Your task: The answer must be every line below that holds the word "height".

++++ Given records

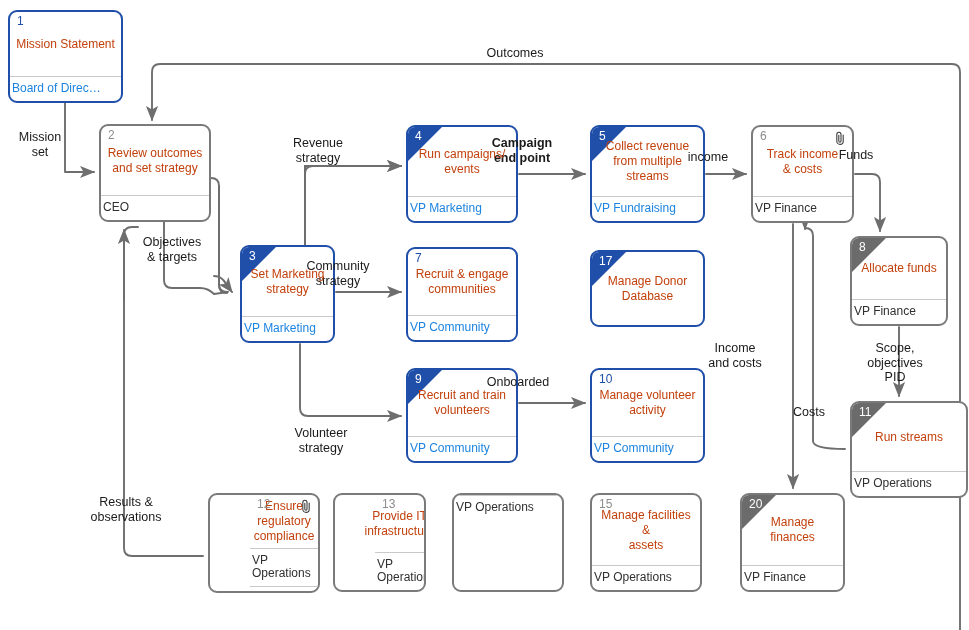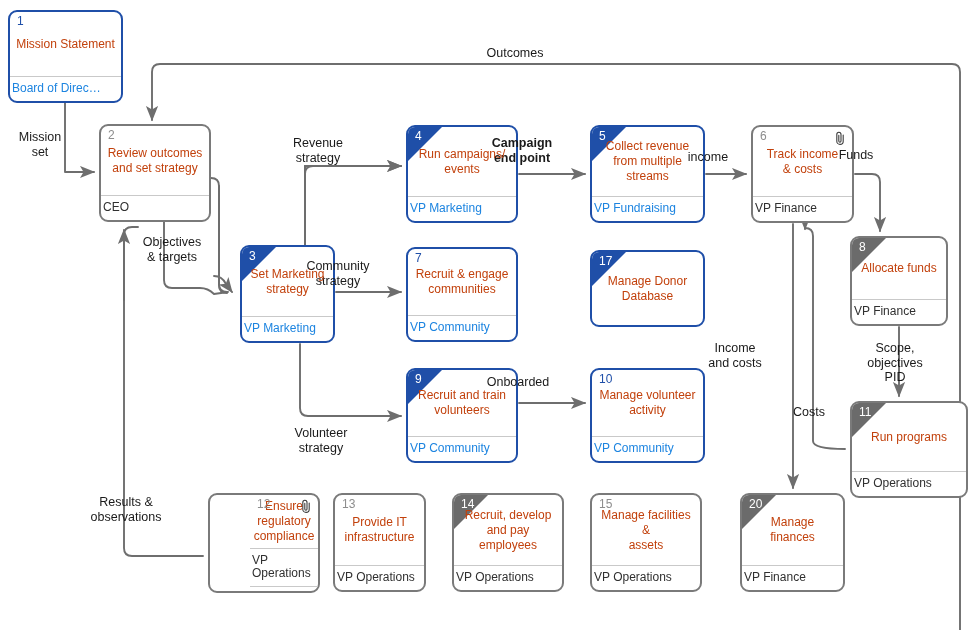--- a/index.html
+++ b/index.html
@@ -171,7 +171,7 @@
         <div class="body">
           <div class="corner-tri"></div>
           <div class="num">11</div>
-          <div class="title">Run programs</div>
+          <div class="title">Run streams</div>
         </div>
         <div class="foot">VP Operations</div>
       </div>

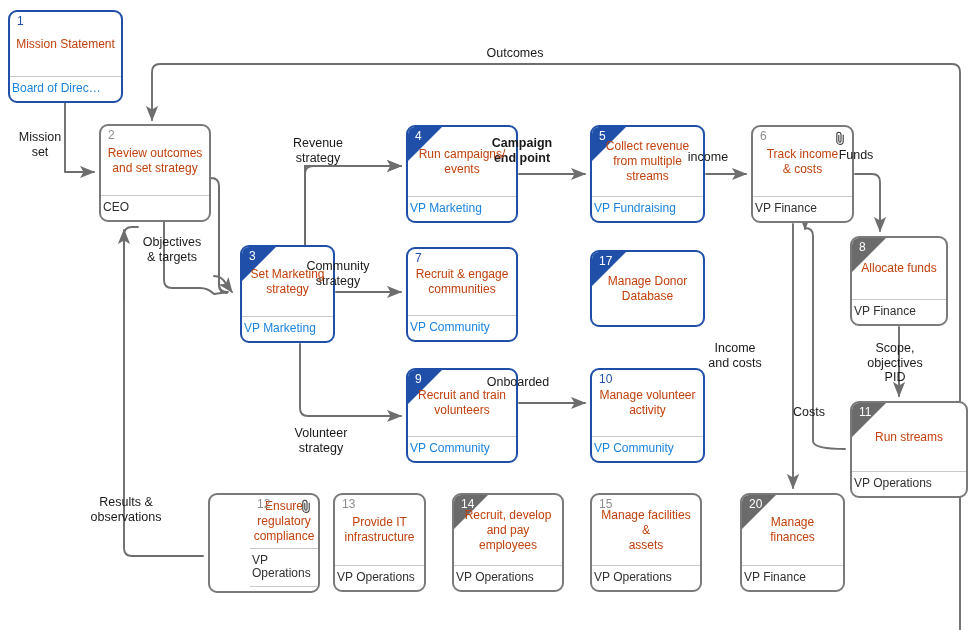--- a/index.html
+++ b/index.html
@@ -186,7 +186,7 @@
         <div class="foot">VP Operations</div>
         <div class="foot">VP Finance</div>
       </div>
-      <div class="card gray" style="left: 333px; top: 493px; width: 93px; height: 99px;">
+      <div class="card gray" style="left: 333px; top: 493px; width: 93px; height: 99px; padding-left: 40px;">
         <div class="body">
           <div class="num">13</div>
           <div class="title">Provide IT<br>infrastructure</div>

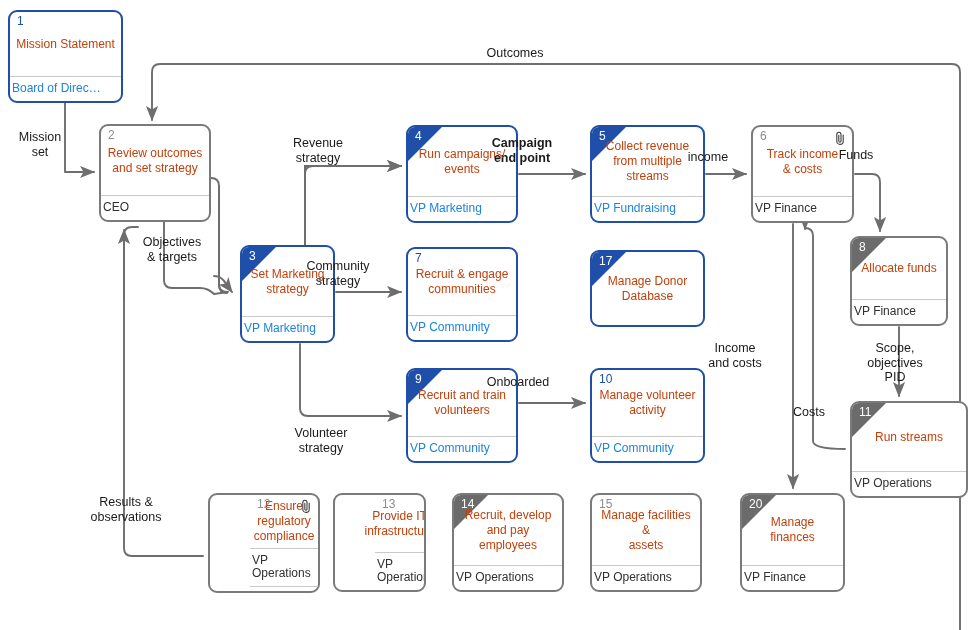--- a/index.html
+++ b/index.html
@@ -194,11 +194,6 @@
         <div class="foot">VP Operations</div>
       </div>
       <div class="card gray corner" style="left: 452px; top: 493px; width: 112px; height: 99px;">
-        <div class="body">
-          <div class="corner-tri"></div>
-          <div class="num">14</div>
-          <div class="title">Recruit, develop<br>and pay employees</div>
-        </div>
         <div class="foot">VP Operations</div>
       </div>
       <div class="card gray" style="left: 590px; top: 493px; width: 112px; height: 99px;">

++++++++

Task result:
-      <div class="card gray" style="left: 333px; top: 493px; width: 93px; height: 99px;">
+      <div class="card gray" style="left: 333px; top: 493px; width: 93px; height: 99px; padding-left: 40px;">
       <div class="card gray corner" style="left: 452px; top: 493px; width: 112px; height: 99px;">
       <div class="card gray" style="left: 590px; top: 493px; width: 112px; height: 99px;">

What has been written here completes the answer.